Engineers Robert Silman Associates (structural), Ove Arup & Partners (civil) and Jaros Baum & Bolles (MEP)
Flood-Protection Rehabilitation WTM Engineers and Walz & Krenzer

The new building for the Whitney Museum of American Art was a challenging project even before October 2012, when Superstorm Sandy hit. It sits just 10 ft above sea level on a tight site near the High Line Park and the Hudson River in lower Manhattan. Renzo Piano Building Workshop’s high-profile design includes an 18,000-sq-ft, column-free gallery and a glass cable wall system around the lobby, so passersby can see the art and be drawn inside the museum.

Construction started in September 2011. When Sandy’s storm surge arrived, the foundation was complete and structural steel was up to the fifth floor. At the time of the storm, a project superintendent tried to put the job’s weather plan into action using small pumps, says Joseph R. Byrne, vice president and operations manager for general contractor Turner Construction Co. But, eventually, he had to race up the stairs as 6.5 million gallons of Hudson River salt water started flooding in. “We had envisioned a water leak or a faulty sprinkler head, not salt water!” Byrne exclaims. And equipment was floating in the water: “Switching gear, air-handling units—anything not strapped down got stuck to the underside of the first floor,” Byrne says.

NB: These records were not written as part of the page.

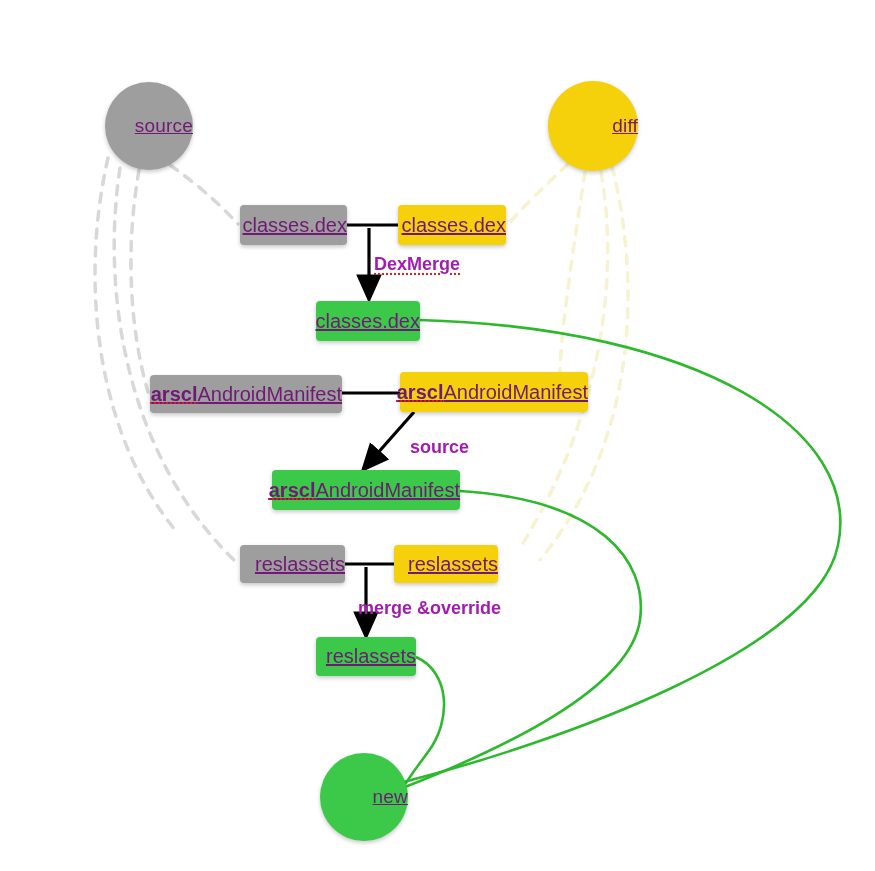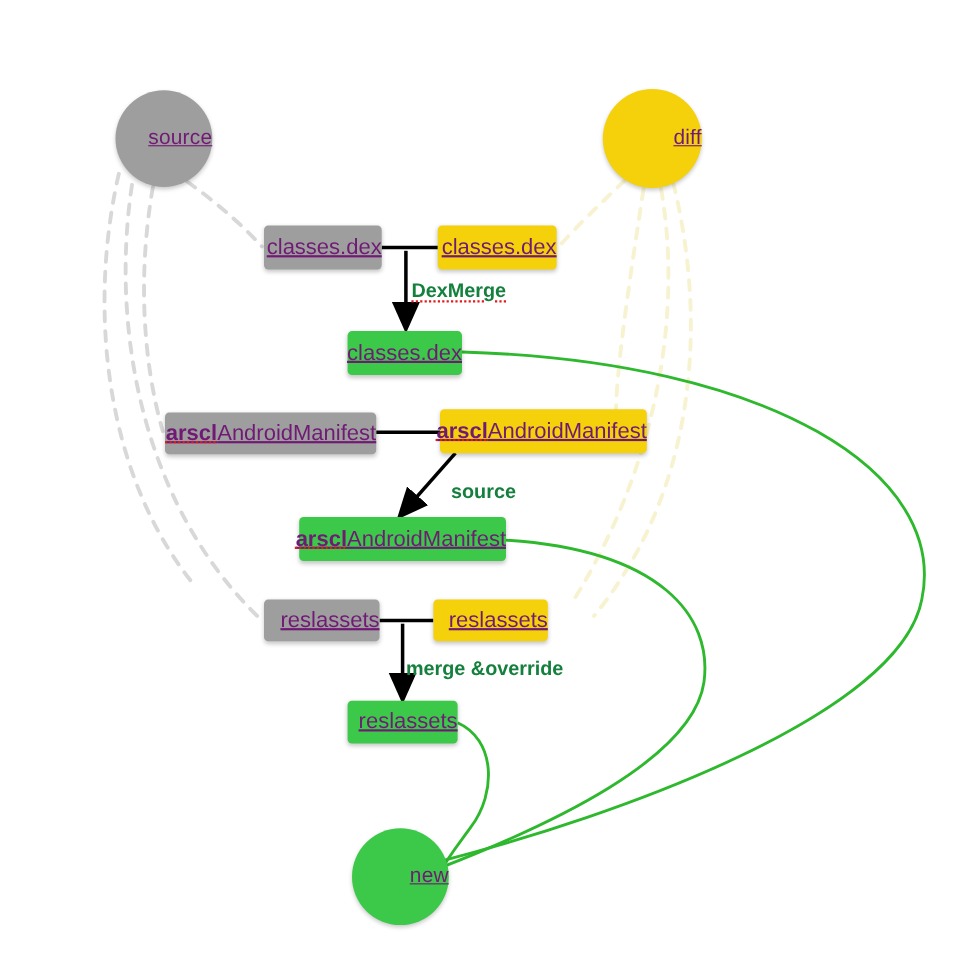--- a/index.html
+++ b/index.html
@@ -71,7 +71,7 @@
     position: absolute;
     font-size: 18px;
     font-weight: bold;
-    color: #15803d;
+    color: #a21caf;
     white-space: nowrap;
   }
   .oplabel.spell {

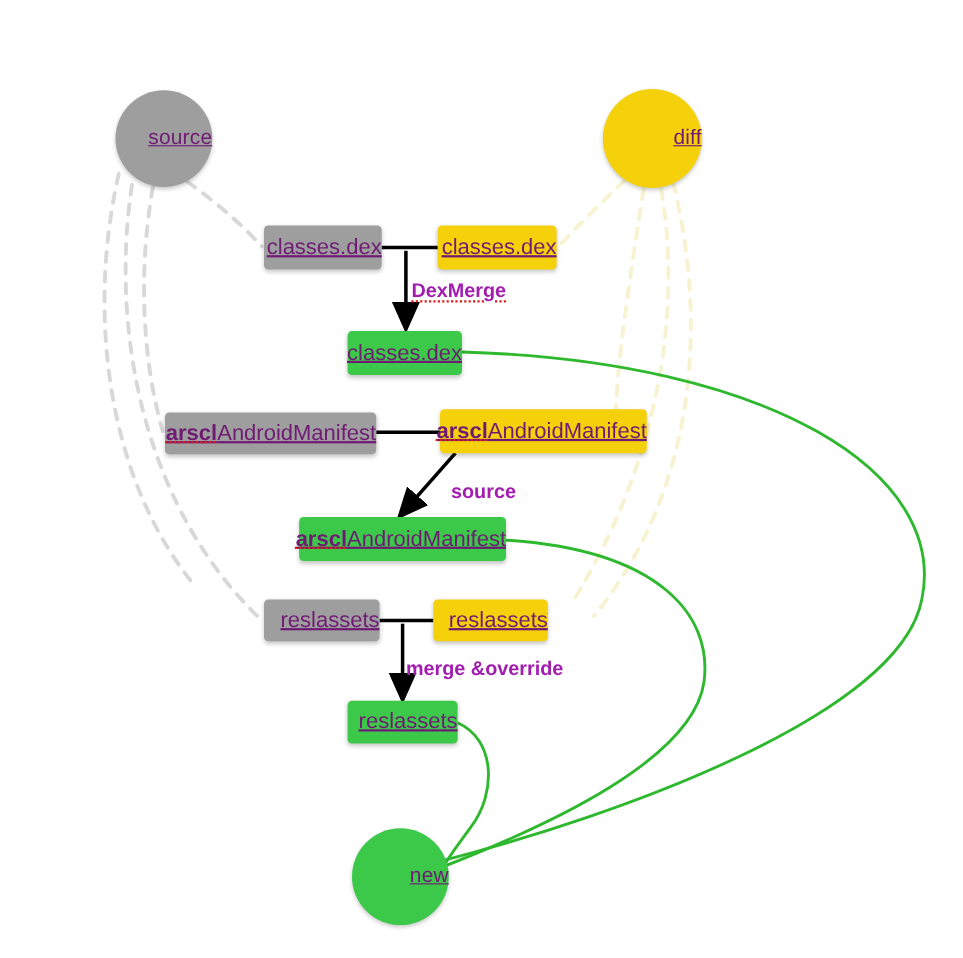--- a/index.html
+++ b/index.html
@@ -188,7 +188,7 @@
 
   <div class="oplabel" style="left:410px; top:437px;">source</div>
 
-  <div class="oplabel" style="left:369px; top:598px;">merge &amp;override</div>
+  <div class="oplabel" style="left:358px; top:598px;">merge &amp;override</div>
 
 </div>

The team pumped out the water, ripped out the damaged elements and evaluated the most cost-effective, long-term path forward for the Whitney, Byrne adds. Turner, also CM on the job, brought in flood-protection consultant WTM Engineers, Hamburg, Germany, which recommended protecting the rehabilitated structure against a future water level of 16.5 ft. For the lower-level loading dock that would have to close quickly, WTM suggested floodgates, adapted from battleship technology and custom-fabricated for the Whitney by marine closure specialists Walz & Krenzer. The building perimeter at grade is protected by a movable post-and-log system that is common in flood-prone Hamburg, says Maren Luft, a WTM engineer on the job who now works for project structural engineer Robert Silman Associates. Amy Hwang, Silman senior engineer, notes that a lot of structural changes were required to resist potential future floodwaters, but “we were limited by what was already in place.” Steel columns were encased in concrete, and an entire waterproof reinforced-concrete wall was added on the north side of the building.

“The Whitney has become a poster child for resilient buildings around the country,” adds Scott Buxbaum, Turner project engineer. And Byrne put crews to work seven days a week on an aggressive critical path to complete the project by its original turnover date so that the Whitney could move from its former East Side location on time.

This story was updated on March 23, 2016, to add the name of the executive architect.